- **Task input**

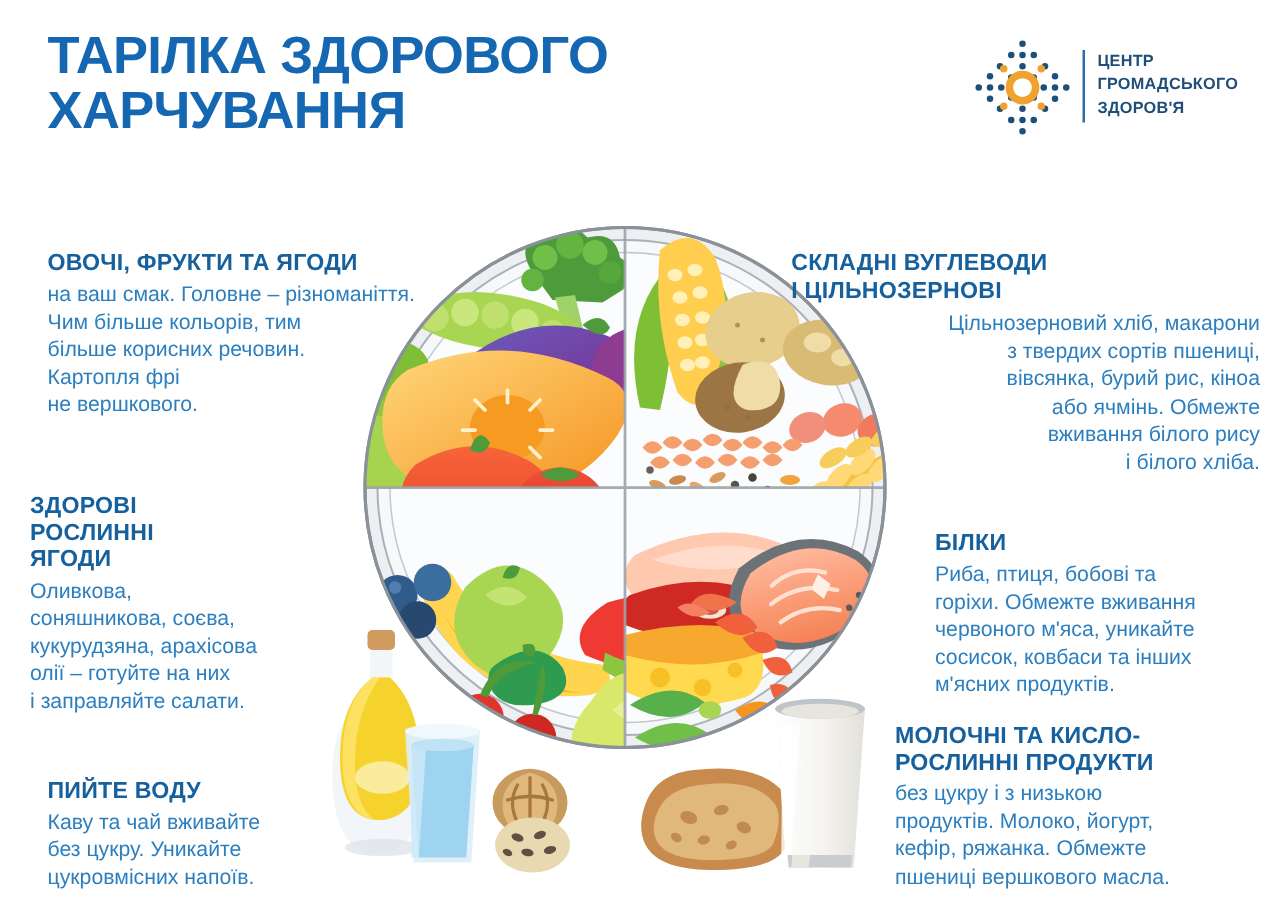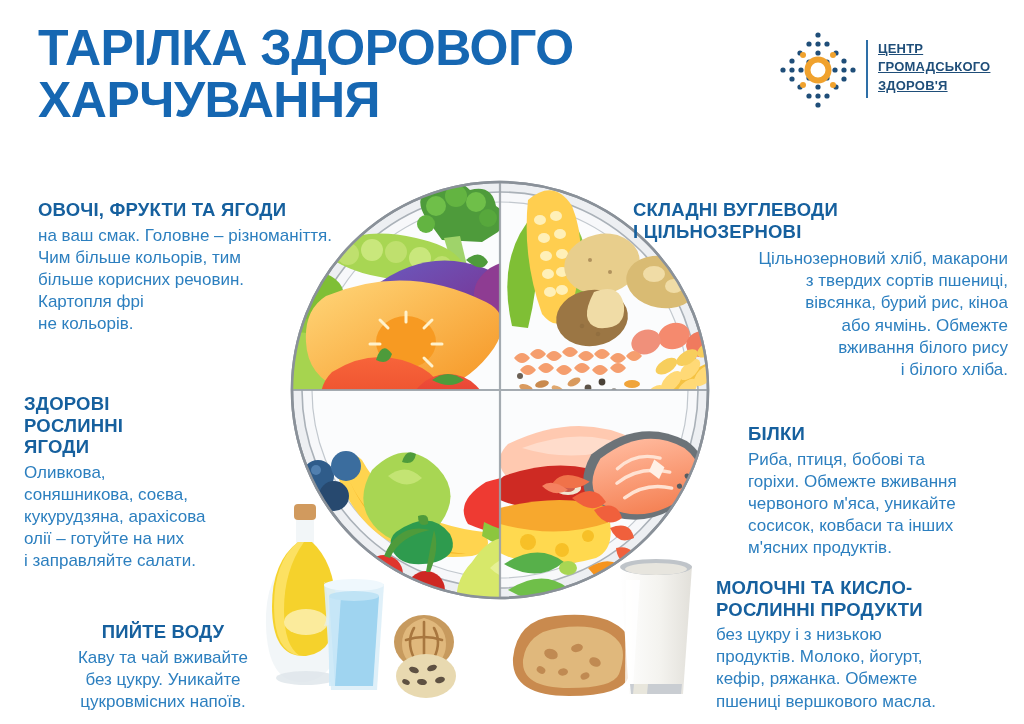--- a/index.html
+++ b/index.html
@@ -6,51 +6,51 @@
   body{
     width:1024px;height:724px;background:#ffffff;overflow:hidden;
     font-family:"Liberation Sans","DejaVu Sans",sans-serif;
     position:relative;
   }
   .page{position:absolute;inset:0;}
 
   
   .title{
     position:absolute;left:38px;top:22px;width:700px;
-    color:#1667B2;font-weight:bold;font-size:50px;line-height:1.04;
+    color:#1667B2;font-weight:bold;font-size:42px;line-height:1.04;
     letter-spacing:-0.5px;
   }
   .title .l2{display:block;}
 
   
   .logo{position:absolute;left:778px;top:28px;width:230px;height:84px;}
   .logo-mark{position:absolute;left:0;top:2px;width:80px;height:80px;}
   .logo-divider{
     position:absolute;left:88px;top:12px;width:2px;height:58px;background:#2E6FA7;
   }
   .logo-text{
     position:absolute;left:100px;top:12px;
     color:#1F4E79;font-weight:bold;font-size:13px;line-height:1.42;
     letter-spacing:0.2px;
   }
-  .logo-text div{white-space:nowrap;text-decoration:underline;}
+  .logo-text div{white-space:nowrap;}
 
   
   .blk{position:absolute;margin-top:31px;}
   .blk h3{
     margin:0 0 4px 0;color:#16609E;font-weight:bold;
     font-size:18.5px;line-height:1.17;letter-spacing:0.2px;
   }
   .blk p{
     margin:0;color:#2C7FBF;font-size:17px;line-height:1.30;
   }
 
   #blk-veg{left:38px;top:168px;width:340px;}
   #blk-fats{left:24px;top:362px;width:250px;}
-  #blk-water{left:38px;top:590px;width:250px;text-align:center;}
+  #blk-water{left:38px;top:590px;width:250px;}
   #blk-carbs{left:633px;top:168px;width:375px;}
   #blk-carbs h3{text-align:left;}
   #blk-carbs p{text-align:right;margin-top:6px;}
   #blk-protein{left:748px;top:392px;width:262px;}
   #blk-dairy{left:716px;top:546px;width:290px;}
 
   
   .plate-wrap{position:absolute;left:276px;top:176px;width:448px;height:428px;}
   .plate-svg{position:absolute;left:0;top:0;}
 
@@ -505,21 +505,21 @@
     <path d="M22 126 h14 l-1 10 h-14 Z" fill="#E8E6DC"></path>
   </svg>
 
   <div class="blk" id="blk-veg">
     <h3>ОВОЧІ, ФРУКТИ ТА ЯГОДИ</h3>
     <p>
       <span>на ваш смак. Головне – різноманіття.</span><br>
       <span>Чим більше кольорів, тим</span><br>
       <span>більше корисних речовин.</span><br>
       <span>Картопля фрі</span><br>
-      <span>не кольорів.</span>
+      <span>не вершкового.</span>
     </p>
   </div>
 
   <div class="blk" id="blk-fats">
     <h3>
       <span>ЗДОРОВІ</span><br>
       <span>РОСЛИННІ</span><br>
       <span>ЯГОДИ</span>
     </h3>
     <p>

- **Directions**
For this exercise, the answer is the lines from the one containing "<h3>ОВОЧІ, ФРУКТИ ТА ЯГОДИ</h3>" through the end of the listing above, reproduced exactly.

- **Solution**
     <h3>ОВОЧІ, ФРУКТИ ТА ЯГОДИ</h3>
     <p>
       <span>на ваш смак. Головне – різноманіття.</span><br>
       <span>Чим більше кольорів, тим</span><br>
       <span>більше корисних речовин.</span><br>
       <span>Картопля фрі</span><br>
-      <span>не кольорів.</span>
+      <span>не вершкового.</span>
     </p>
   </div>
 
   <div class="blk" id="blk-fats">
     <h3>
       <span>ЗДОРОВІ</span><br>
       <span>РОСЛИННІ</span><br>
       <span>ЯГОДИ</span>
     </h3>
     <p>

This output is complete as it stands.